My wife suggests I ask Bill W. if he sells any Warré nucs.  Bill lives inland about 150 miles (241 km).  I tell him of my suspicions of commercial hives.  His reply…

“Hello Pat,
I don’t have Warré nucs for sale.  I get a lot of “bad” swarms also. These are mostly from poorly kept urban high density colonies having bees from poor commercial sources.  I pick up a lot of swarms with poor genetics and failing queens.  It has caused me to put out more hives and rely upon higher colony failure.
In the Willamette Valley, many commercial beekeepers will keep their colonies here when not busy with almonds or cranberries or something else.
Good luck. -Bill”

2223A Anchored GKLH today, 12-19-15 copy

The Grand Kids Log Hive is most likely inhabited by “bog bees.” Maybe I should say “was inhabited,” because it’s been silent for almost two months. I thought it successfully superceded, but I’ve not seen any activity since early January.

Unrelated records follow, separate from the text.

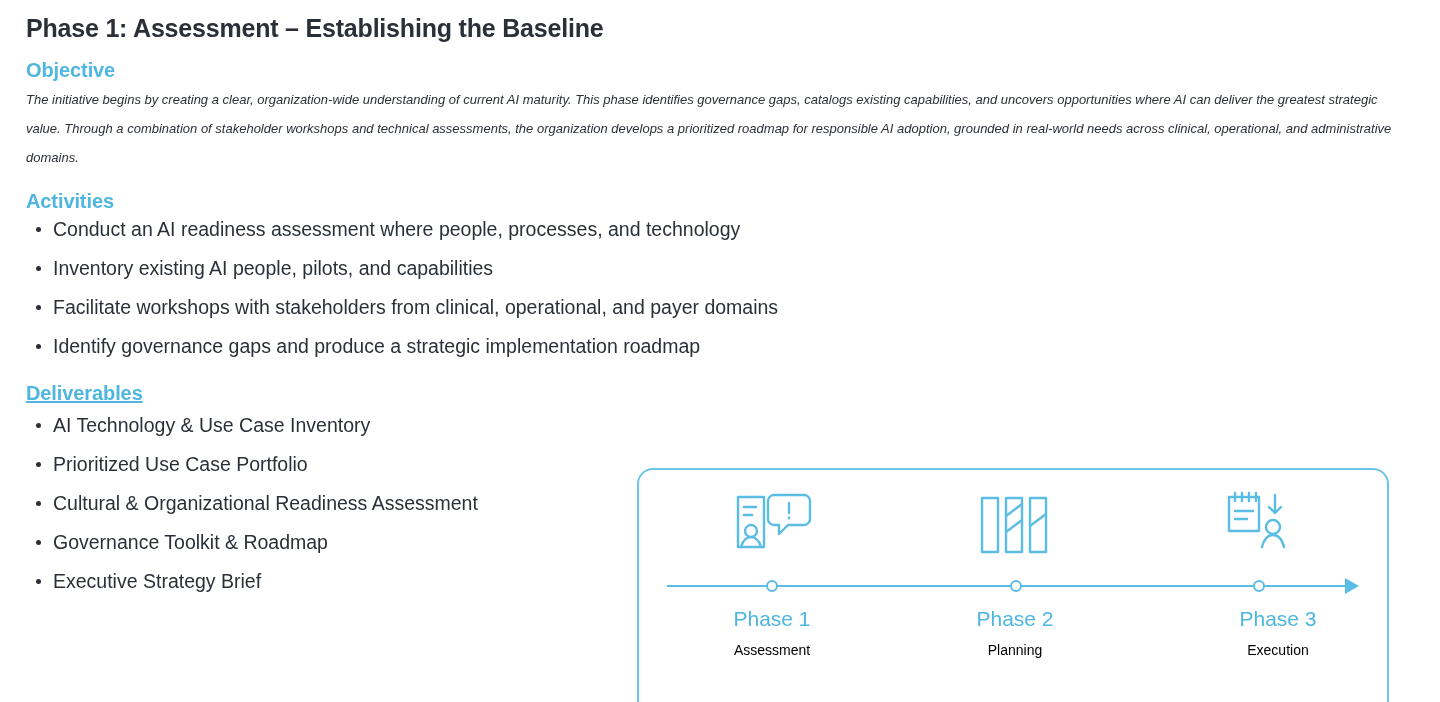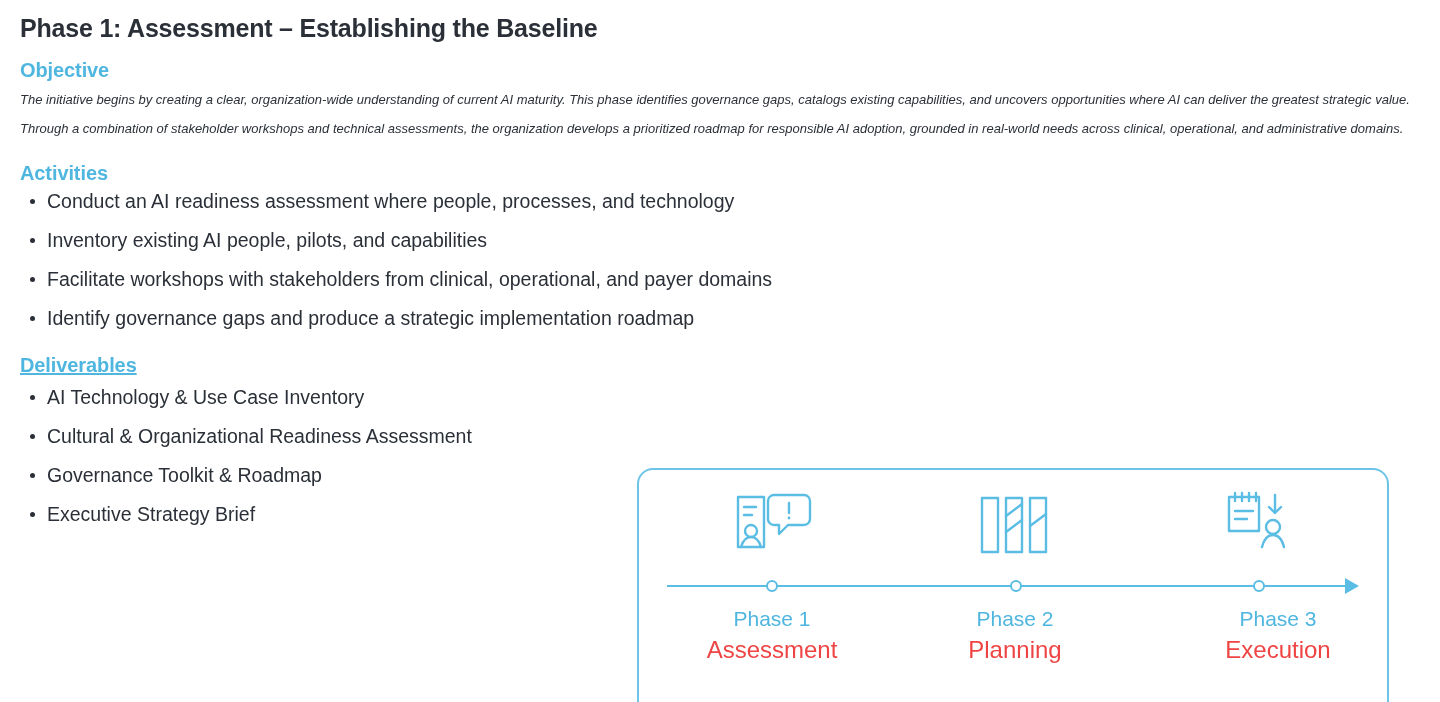"Phase 1: Assessment – Establishing" .page { padding: 14px 26px 0 20px -> 14px 26px 0 26px }
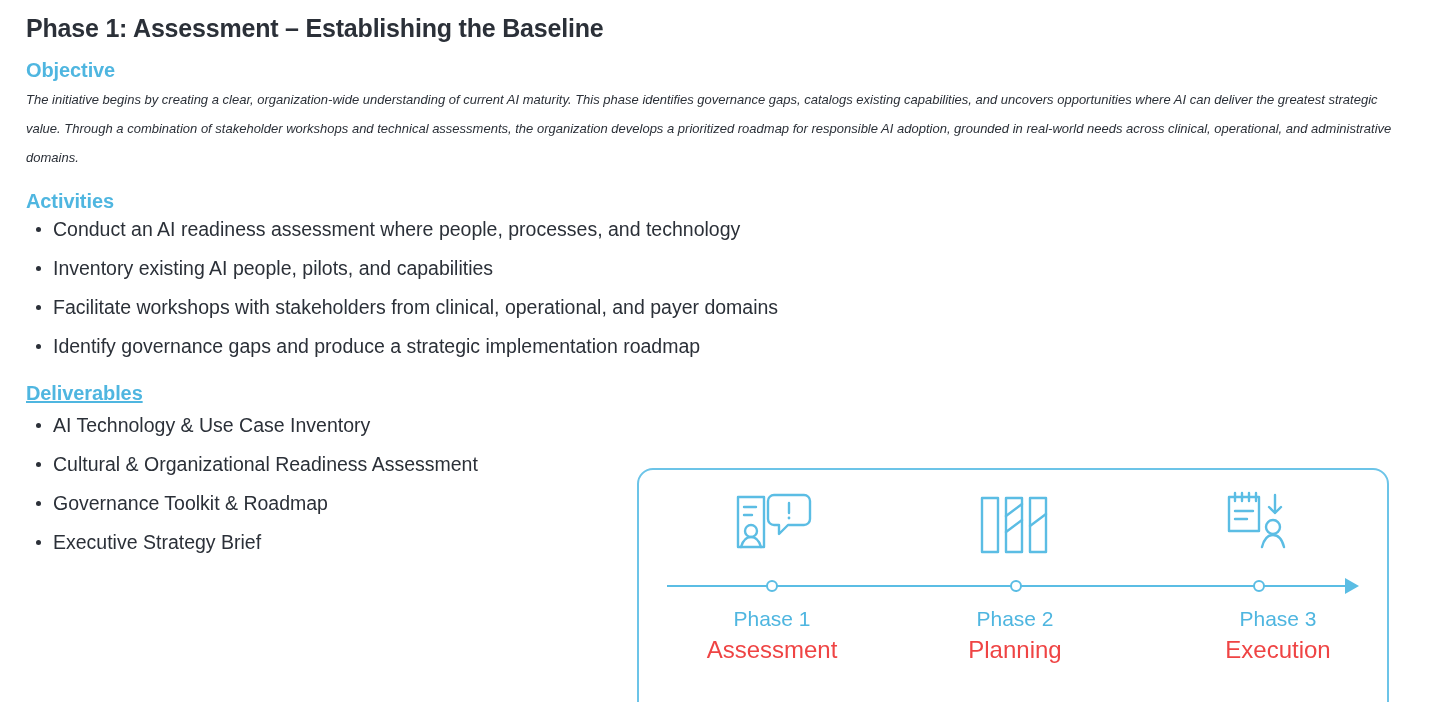"Prioritized Use Case Portfolio" li { html: none -> <li>Prioritized Use Case Portfolio</li> }
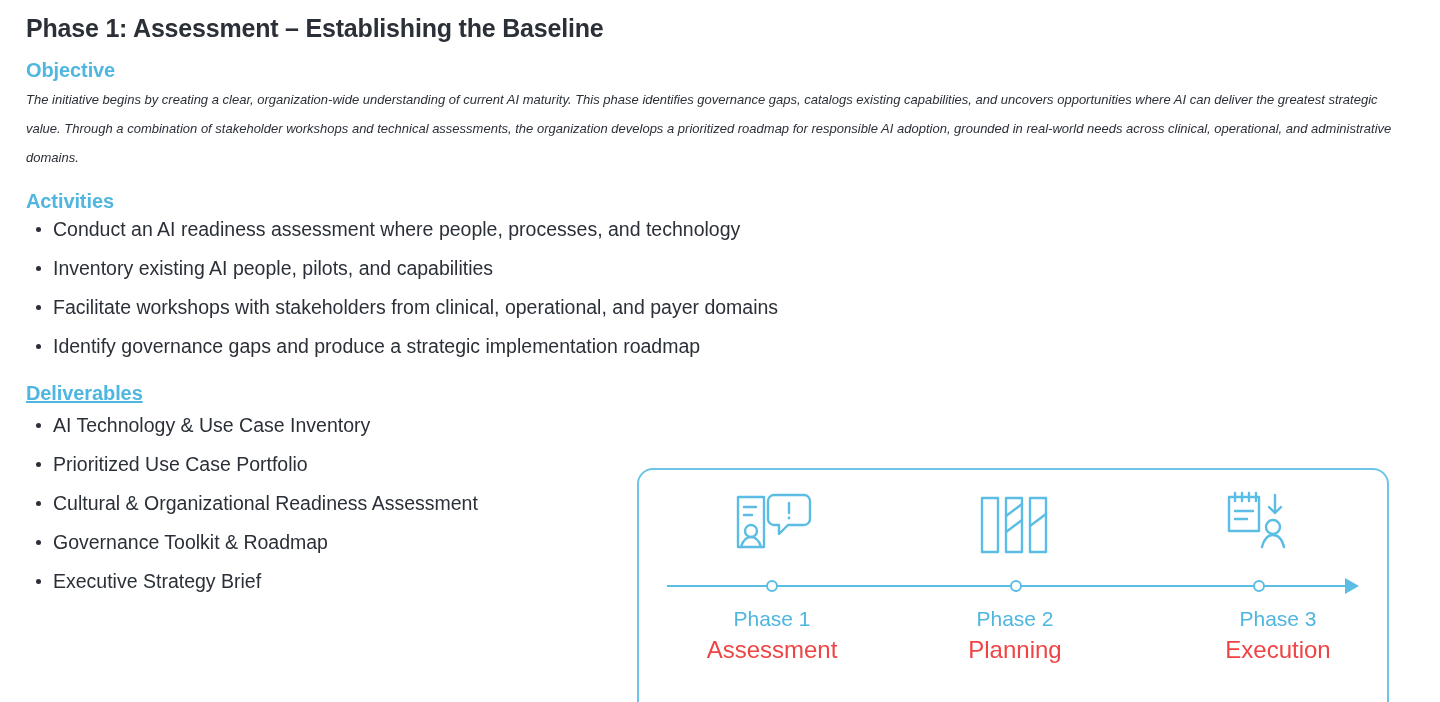"Assessment" .phase-name { color: #ef4444 -> #000000; font-size: 24px -> 14px }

After assuming my troubles have come from the cranberry “bog bees,” I asked Steve about his bees.  We had gotten a swarm of bees, (most likely they were from cranberry hives) last year, May 30th.

105751 Steve's hive, 2-17-16

Feb. 17….. Steve sent this photo and said…”My bees are fine, but I fed them 50 lbs of sugar in the fall.”  Should I rethink feeding sugar to them?

Then there’s Pete’s beehives.  I asked him recently about his bees.  He is near cranberry bogs too.  “They’re doing great.  Out flying every non-rainy day, getting into madrone blossoms and other things, possibly even gorse, bringing back all kinds of pollen.”

Bob (of home-built bee vac fame) said his hives were doing fine too.  Bob is located near the bogs too.  Hmmm, maybe I can’t blame my bee problems on the bogs.

2454 The only active hive left, 2-23-16

February 23…the Green hive in the tree is the only active one left. The bees are flying in small numbers on sunny days…even bringing in pollen, but again in small numbers. When our willow tree blossomed, I expected to see bees all over it. I was disappointed. Few bees were seen. Maybe it was the almost constant rain.

Since my tree hive seems to have lasted through everything, I decide to try another one. I’ve got to do some trimming around it, but this will be the location for the next one.   It’ll hold Warré sized bars, but it’s too heavy to lug around for a bait hive, so I’ll be trying to attract a swarm.

2506 Next tree hive location, 3-10-16

I’ve got to cut back the laurel hedge limb and holly tree. Then I’ll custom fit the hive box between the trunk and the angled limb. I’ve tried it. I think it’ll work.

Bottom line…I think it was the El Niño rainfall.  I chose NOT to cover my Warré bee hives this winter.  Why not?  I didn’t see other beekeepers cover their hives up.  I think the difference this year is my observation window covers are slightly warped (outward)  Some rain possibly entered there.  With so much more rainfall this year than in other years, it was just too much.  Somehow the rain got into Bee Beard Log Hive too.  I’ll have to work up some kind of ‘head gear’ to shed water.   As for the Grand Kids Log hive?  I still have to figure that one out.  Maybe it WAS a weak, diseased strain of bees from the commercial hives.